== Available data ==

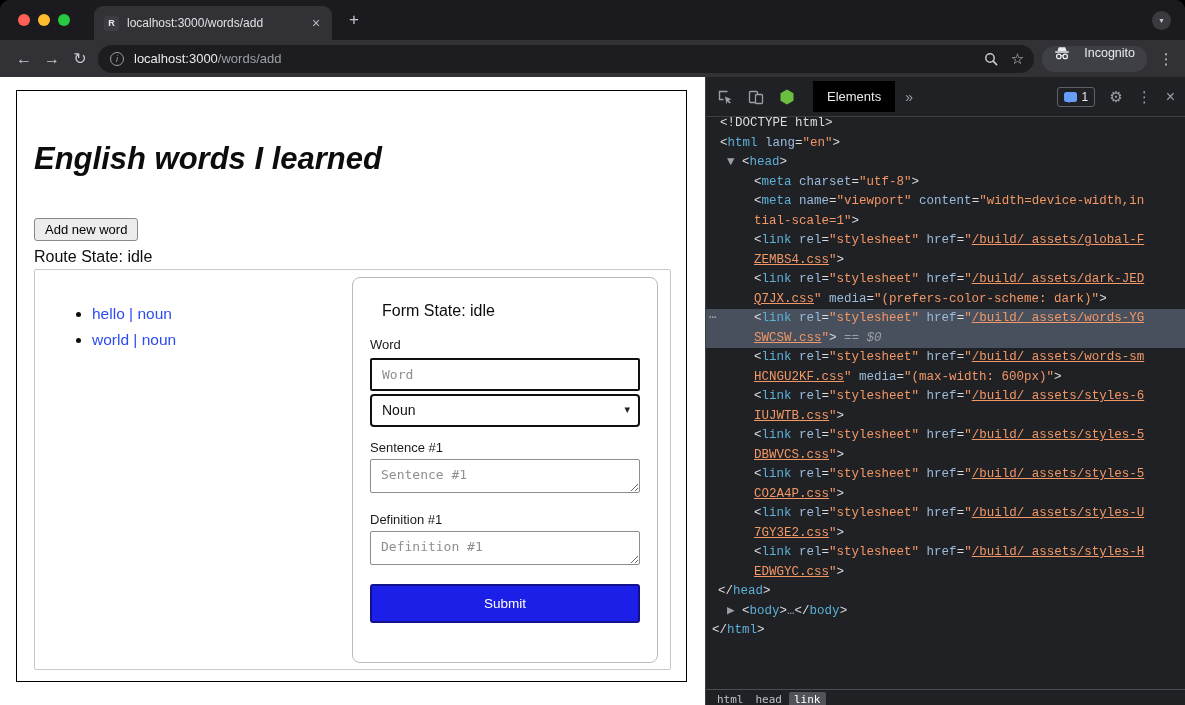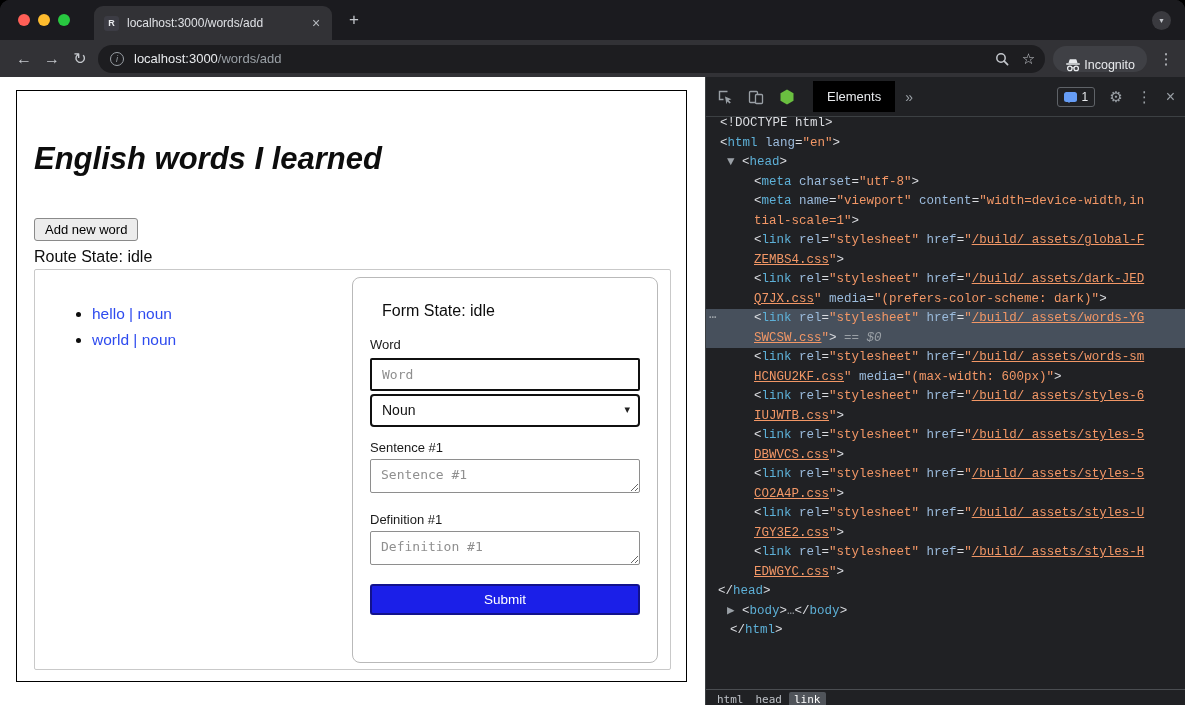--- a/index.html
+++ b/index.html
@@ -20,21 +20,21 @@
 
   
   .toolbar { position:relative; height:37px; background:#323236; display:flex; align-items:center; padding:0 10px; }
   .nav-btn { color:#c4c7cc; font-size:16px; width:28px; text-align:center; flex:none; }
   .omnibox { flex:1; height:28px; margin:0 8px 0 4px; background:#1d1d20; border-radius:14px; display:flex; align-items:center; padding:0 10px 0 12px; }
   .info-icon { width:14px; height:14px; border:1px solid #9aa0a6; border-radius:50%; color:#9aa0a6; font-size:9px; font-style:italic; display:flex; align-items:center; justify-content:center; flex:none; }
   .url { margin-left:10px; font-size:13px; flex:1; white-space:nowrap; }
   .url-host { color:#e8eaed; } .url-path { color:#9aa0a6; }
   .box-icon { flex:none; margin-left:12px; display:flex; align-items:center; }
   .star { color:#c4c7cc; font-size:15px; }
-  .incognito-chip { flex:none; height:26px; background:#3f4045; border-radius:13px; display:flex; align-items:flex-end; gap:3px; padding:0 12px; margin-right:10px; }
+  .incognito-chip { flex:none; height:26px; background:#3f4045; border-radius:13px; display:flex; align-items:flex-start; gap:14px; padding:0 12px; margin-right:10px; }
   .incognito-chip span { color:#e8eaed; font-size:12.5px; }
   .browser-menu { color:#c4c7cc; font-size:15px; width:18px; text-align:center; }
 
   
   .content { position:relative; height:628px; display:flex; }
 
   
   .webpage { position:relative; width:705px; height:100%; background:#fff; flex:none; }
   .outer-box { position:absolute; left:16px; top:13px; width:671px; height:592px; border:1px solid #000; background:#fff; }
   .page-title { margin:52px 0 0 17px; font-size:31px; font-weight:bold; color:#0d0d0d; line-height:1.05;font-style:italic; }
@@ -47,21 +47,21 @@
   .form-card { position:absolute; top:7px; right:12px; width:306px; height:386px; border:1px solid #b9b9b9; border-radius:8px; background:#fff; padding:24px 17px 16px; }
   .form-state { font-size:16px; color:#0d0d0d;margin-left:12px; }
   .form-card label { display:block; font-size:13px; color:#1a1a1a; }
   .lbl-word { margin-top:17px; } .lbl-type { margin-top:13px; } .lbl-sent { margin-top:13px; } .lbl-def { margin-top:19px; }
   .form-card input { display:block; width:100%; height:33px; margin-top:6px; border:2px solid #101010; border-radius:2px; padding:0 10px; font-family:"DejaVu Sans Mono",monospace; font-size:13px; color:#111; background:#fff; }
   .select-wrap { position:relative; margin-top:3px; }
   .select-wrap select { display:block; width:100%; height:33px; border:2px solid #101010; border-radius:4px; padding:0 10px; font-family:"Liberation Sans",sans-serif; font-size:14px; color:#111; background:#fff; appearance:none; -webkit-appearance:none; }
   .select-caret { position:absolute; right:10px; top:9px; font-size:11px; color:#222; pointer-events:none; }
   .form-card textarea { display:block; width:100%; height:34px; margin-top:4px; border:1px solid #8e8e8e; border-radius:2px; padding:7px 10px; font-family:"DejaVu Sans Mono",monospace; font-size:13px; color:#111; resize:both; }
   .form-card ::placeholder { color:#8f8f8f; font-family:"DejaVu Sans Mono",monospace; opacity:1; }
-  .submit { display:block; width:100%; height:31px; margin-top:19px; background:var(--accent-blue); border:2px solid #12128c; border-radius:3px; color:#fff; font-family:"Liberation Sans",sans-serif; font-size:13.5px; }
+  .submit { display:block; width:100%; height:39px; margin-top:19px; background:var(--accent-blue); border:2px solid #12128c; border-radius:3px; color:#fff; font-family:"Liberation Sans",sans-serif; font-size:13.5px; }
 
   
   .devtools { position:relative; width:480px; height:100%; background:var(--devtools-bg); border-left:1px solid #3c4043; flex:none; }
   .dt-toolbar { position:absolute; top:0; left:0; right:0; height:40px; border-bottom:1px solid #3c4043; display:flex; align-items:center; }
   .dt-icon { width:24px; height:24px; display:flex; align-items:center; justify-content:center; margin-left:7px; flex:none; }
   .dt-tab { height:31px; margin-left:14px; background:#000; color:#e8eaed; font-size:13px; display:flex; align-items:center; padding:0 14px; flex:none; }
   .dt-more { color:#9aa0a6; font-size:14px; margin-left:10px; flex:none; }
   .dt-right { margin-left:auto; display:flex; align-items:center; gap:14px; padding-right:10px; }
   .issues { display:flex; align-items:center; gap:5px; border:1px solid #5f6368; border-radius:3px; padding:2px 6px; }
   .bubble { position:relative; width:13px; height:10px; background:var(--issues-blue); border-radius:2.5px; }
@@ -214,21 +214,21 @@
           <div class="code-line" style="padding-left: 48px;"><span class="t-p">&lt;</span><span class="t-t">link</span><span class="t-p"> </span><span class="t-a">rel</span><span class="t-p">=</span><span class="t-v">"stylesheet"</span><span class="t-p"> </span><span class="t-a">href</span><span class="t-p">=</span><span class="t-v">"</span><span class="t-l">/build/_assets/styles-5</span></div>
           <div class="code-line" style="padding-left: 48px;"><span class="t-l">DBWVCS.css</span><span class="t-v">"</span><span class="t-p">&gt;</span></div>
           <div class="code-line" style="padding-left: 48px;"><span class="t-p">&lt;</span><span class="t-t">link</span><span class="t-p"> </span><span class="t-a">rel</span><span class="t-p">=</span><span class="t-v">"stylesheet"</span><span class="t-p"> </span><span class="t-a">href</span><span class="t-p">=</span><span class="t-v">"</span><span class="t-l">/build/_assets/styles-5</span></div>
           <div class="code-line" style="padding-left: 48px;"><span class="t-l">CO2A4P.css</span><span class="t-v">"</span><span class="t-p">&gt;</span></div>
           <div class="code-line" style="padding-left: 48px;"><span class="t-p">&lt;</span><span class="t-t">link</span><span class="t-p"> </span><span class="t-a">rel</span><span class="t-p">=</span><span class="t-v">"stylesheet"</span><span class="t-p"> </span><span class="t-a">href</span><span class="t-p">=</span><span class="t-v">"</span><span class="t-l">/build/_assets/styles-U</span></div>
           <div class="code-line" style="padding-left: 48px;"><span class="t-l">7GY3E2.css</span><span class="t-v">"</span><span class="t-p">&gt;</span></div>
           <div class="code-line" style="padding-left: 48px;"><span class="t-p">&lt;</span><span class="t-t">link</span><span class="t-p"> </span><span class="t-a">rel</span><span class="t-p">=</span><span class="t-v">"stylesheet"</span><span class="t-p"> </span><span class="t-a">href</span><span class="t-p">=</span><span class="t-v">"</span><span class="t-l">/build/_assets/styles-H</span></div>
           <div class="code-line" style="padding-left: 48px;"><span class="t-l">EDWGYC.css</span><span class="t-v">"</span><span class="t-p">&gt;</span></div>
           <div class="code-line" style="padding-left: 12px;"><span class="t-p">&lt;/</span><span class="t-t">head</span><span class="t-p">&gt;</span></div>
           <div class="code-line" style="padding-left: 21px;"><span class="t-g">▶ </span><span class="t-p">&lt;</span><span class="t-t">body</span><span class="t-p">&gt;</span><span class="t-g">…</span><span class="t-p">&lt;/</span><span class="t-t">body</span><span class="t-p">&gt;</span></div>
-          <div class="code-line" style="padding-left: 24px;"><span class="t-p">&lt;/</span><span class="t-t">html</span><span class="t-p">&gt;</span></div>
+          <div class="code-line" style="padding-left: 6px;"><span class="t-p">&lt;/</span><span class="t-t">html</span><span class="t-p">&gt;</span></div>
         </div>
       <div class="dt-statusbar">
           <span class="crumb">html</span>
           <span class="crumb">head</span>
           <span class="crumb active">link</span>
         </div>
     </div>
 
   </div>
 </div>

===
== Available data ==

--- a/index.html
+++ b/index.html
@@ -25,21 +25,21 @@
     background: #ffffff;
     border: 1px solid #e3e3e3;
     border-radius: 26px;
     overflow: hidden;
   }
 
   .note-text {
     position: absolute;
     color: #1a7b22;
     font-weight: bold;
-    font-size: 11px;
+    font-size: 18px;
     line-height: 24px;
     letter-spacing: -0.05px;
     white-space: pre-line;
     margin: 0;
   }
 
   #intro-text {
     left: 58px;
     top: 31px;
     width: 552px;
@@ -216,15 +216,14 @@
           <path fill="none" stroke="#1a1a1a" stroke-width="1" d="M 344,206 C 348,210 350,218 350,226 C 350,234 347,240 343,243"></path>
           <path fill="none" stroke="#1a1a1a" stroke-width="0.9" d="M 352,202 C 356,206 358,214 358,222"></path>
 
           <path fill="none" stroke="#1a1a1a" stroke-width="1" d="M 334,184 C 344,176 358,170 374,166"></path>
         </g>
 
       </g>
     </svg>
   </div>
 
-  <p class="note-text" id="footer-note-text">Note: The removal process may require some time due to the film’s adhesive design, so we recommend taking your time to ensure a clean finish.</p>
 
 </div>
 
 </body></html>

===

§ **Your task**: State the number of lines in the records that contain the string "stylesheet", and nothing more.

§ **Result of the task**: 4